Hong Kong's best restaurants: Australia's finest chefs are dazzling the Northeast Asian food scene

By Amy Cooper
Updated
Belon Restaurant, Hong Kong.

Belon Restaurant, Hong Kong.Credit: Callaghan Walsh

Each step leading to the first floor of Maison Libanaise is daubed in toybox shades of bright pink, red, blue, turquoise, orange. It's the prettiest way to cross borders from street-level Hong Kong's jumble and jostle into rustic Lebanon.

You might have had dim sum for breakfast, but here you'll savour the warm, spicy flavours of the Middle East; zhoug and zaatar; baba ganoush and hummus and all the while the aroma of pita bread baking in the wood stone oven downstairs.

In the middle of it all is a chef who is neither Chinese nor Lebanese. James Harrison is from Melbourne, and like so many Australians, he's most at home where cultures intersect.

Carbone Restaurant, Hong Kong.

Carbone Restaurant, Hong Kong.Credit: Callaghan Walsh

He's in a vanguard of young, talented Australian chefs clustered around the cool SoHo area in Hong Kong Island's Central district, turning everything they touch to culinary gold. Name a restaurant that's hot right now, and it's more than likely you'll find an Australian chef behind the pans. A food safari through their various speciality restaurants adds another chapter to Hong Kong's vast compendium of foodie adventures.

We start at Maison Libanaise, on Shelley Street, next to the famous Mid Levels escalator and amid the hip stores, coffee shops, galleries, street food stalls and miscellaneous intoxicating clutter of Central. It's inspired by a traditional Lebanese house and clearly one owned by a wine buff, as the entire wall is lined with the best Lebanese drops.

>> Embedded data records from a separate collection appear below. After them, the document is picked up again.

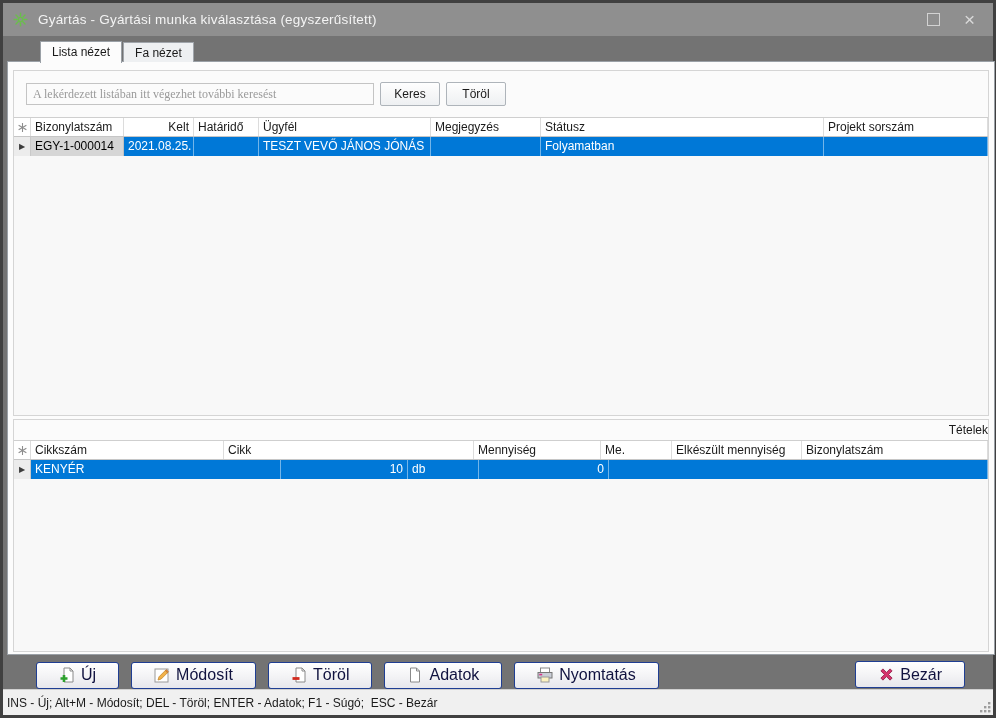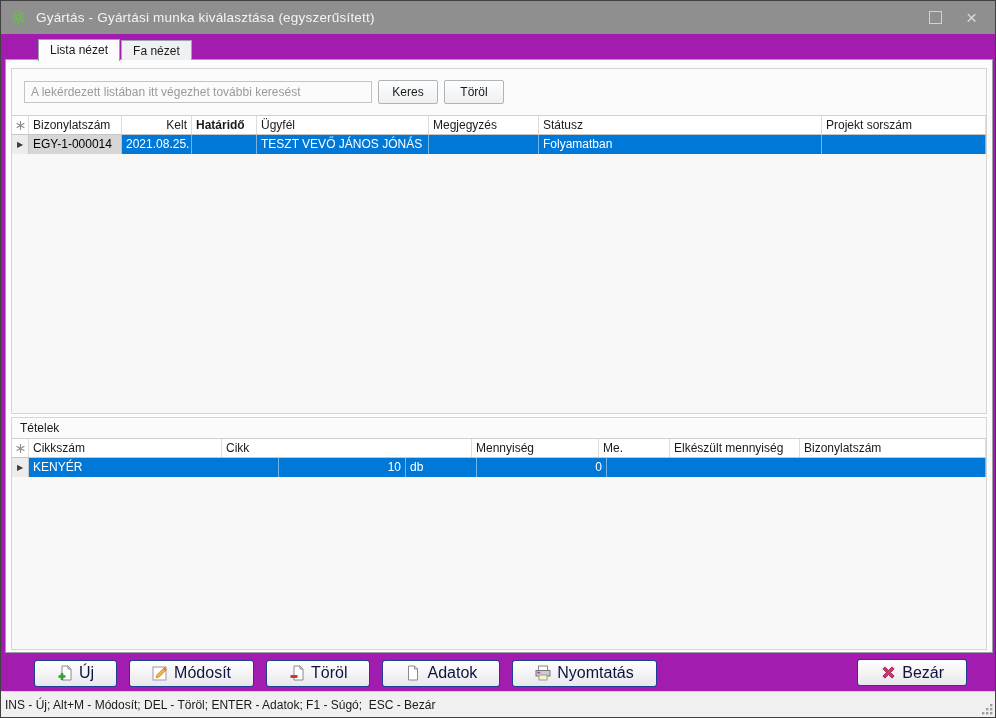--- a/index.html
+++ b/index.html
@@ -6,22 +6,22 @@
   html,body { margin:0; padding:0; }
   body {
     width:996px; height:718px;
     font-family:"Liberation Sans", "DejaVu Sans", sans-serif;
     font-size:12px;
     background:#e9e9ed;
     overflow:hidden;
   }
   .window {
     position:relative; width:996px; height:718px;
-    background:#a21caf;
-    border:1px solid #404040;
+    background:#737373;
+    border:3px solid #404040;
   }
   
   .titlebar {
     position:absolute; top:0; left:0; right:0; height:33px;
     background:#8f8f8f;
     display:flex; align-items:center;
     padding:0 10px; color:#f4f4f4;
   }
   .titlebar .app-icon { width:16px; height:16px; margin-right:9px; display:flex; align-items:center; }
   .titlebar .title-text { font-size:13.5px; letter-spacing:.2px; }
@@ -47,21 +47,21 @@
   .panel {
     position:absolute; left:5px; width:976px;
     border:1px solid #d5d5d5; background:#fbfbfb;
   }
   .panel-a { top:8px; height:346px; }
   .panel-b { top:357px; height:233px; }
   
   .search-input {
     position:absolute; left:12px; top:12px; width:348px; height:22px;
     border:1px solid #c4c4c4; background:#fbfbfb; padding:0 6px;
-    font-family:Liberation Sans, sans-serif; font-size:12px; color:#444;
+    font-family:Liberation Serif, serif; font-size:12px; color:#444;
   }
   .search-input::placeholder { color:#9a9a9a; opacity:1; }
   .flatbtn {
     position:absolute; top:11px; width:60px; height:24px;
     border:1px solid #aeb4ba; background:linear-gradient(#fefefe,#eef0f2);
     border-radius:2px; font-family:inherit; font-size:12px; color:#1a1a1a;
     display:flex; align-items:center; justify-content:center; cursor:default;
   }
   .btn-keres { left:366px; }
   .btn-torol-top { left:432px; }
@@ -80,27 +80,27 @@
     padding:2px 4px 0 4px; border-right:1px solid #dfe3e8; white-space:nowrap; overflow:hidden;
   }
   .cell-ind { background:#ececec; border-right:1px solid #c9c9c9; display:flex; align-items:center; justify-content:center; padding:0; }
   .cell-ind .arrow { font-size:8px; color:#3c3c3c; }
   .cell-focus { background:#d6d6d6; color:#000; border-right:1px solid #c0c0c0; }
   .cell-sel { background:#0078d7; color:#fff; border-right:1px solid rgba(255,255,255,.45); }
   .num { text-align:right; }
   .g-filler { flex:1; background:#f8f8f8; }
   
   .ca0{width:17px;flex:none;} .ca1{width:93px;flex:none;} .ca2{width:70px;flex:none;text-align:right;}
-  .ca3{width:65px;flex:none;font-weight:bold;} .ca4{width:172px;flex:none;} .ca5{width:110px;flex:none;}
+  .ca3{width:65px;flex:none;} .ca4{width:172px;flex:none;} .ca5{width:110px;flex:none;}
   .ca6{width:283px;flex:none;} .ca7{flex:1;}
   
   .cb0{width:17px;flex:none;} .cb1{width:193px;flex:none;} .cb2{width:250px;flex:none;}
   .cb3{width:127px;flex:none;} .cb4{width:71px;flex:none;} .cb5{width:130px;flex:none;}
   .cb6{flex:1;}
-  .items-label { height:20px; line-height:20px; padding-left:8px; color:#1a1a1a; }
+  .items-label { height:20px; line-height:20px; padding-left:8px; color:#1a1a1a;text-align:right; }
   
   .footer { position:absolute; top:658px; left:0; right:0; height:28px; display:flex; align-items:center; padding-left:33px; }
   .xpbtn {
     height:27px; border:1px solid #1f3e93; border-radius:3px;
     background:linear-gradient(#ffffff,#f3f3f5 55%,#e7e7ec);
     display:inline-flex; align-items:center; gap:6px; padding:0 22px;
     font-family:inherit; font-size:16px; color:#10123f; margin-right:12px; cursor:default;
   }
   .xpbtn .bicon { width:16px; height:16px; display:flex; align-items:center; justify-content:center; }
   .combo {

Grab this opportunity to explore an ancient and excellent region that's underrepresented in Australia. Once you've fallen for a deep, brooding Chateau Musar Rouge 2000 or a crisp Chateau St Thomas Obeidy, made with the region's native grapes, you'll either be seeking out a supplier or planning your next jaunt to Lebanon's Bekaa Valley.

Save some love for the solids, though, because Maison Libanaise encourages you to be promiscuous. Favourites are swiftly chosen and then supplanted as you explore the share-style menu of hot and cold mezze plates and "something bigger" dishes. Initially I'm devoted to the pan-fried, honey-glazed haloumi with its soft, sweet doonah of dates, then swayed by the pungent heat of spicy harissa roasted cauliflower, then the creamy/sharp delights of the sole fillet en papillotte, smothered in tahini and fried almonds and baked in sumac and lemon. Then Harrison blows away all our previous allegiances by bringing out a showstopper of a cheesecake, made with labneh and honey.

Chef James Henry, Belon Hong Kong.

Chef James Henry, Belon Hong Kong.Credit: Callaghan Walsh

As we feast, he describes the layers of meticulous care bestowed upon each ingredient in every dish. For eggplant fattoush, the lucky eggplant visits the kitchen equivalent of a spa; it's salted for an hour, soaked, dried and tenderly brushed with confit garlic and toasted coriander before being deep-fried. The tomatoes travel from Israel (probably first class) to be roasted with orange blossom salt and sumac. The little croutons are house-made from pita that's over-baked then fried and tossed with sumac, salt and zaatar. The radish, Harrison concedes, is just as it comes.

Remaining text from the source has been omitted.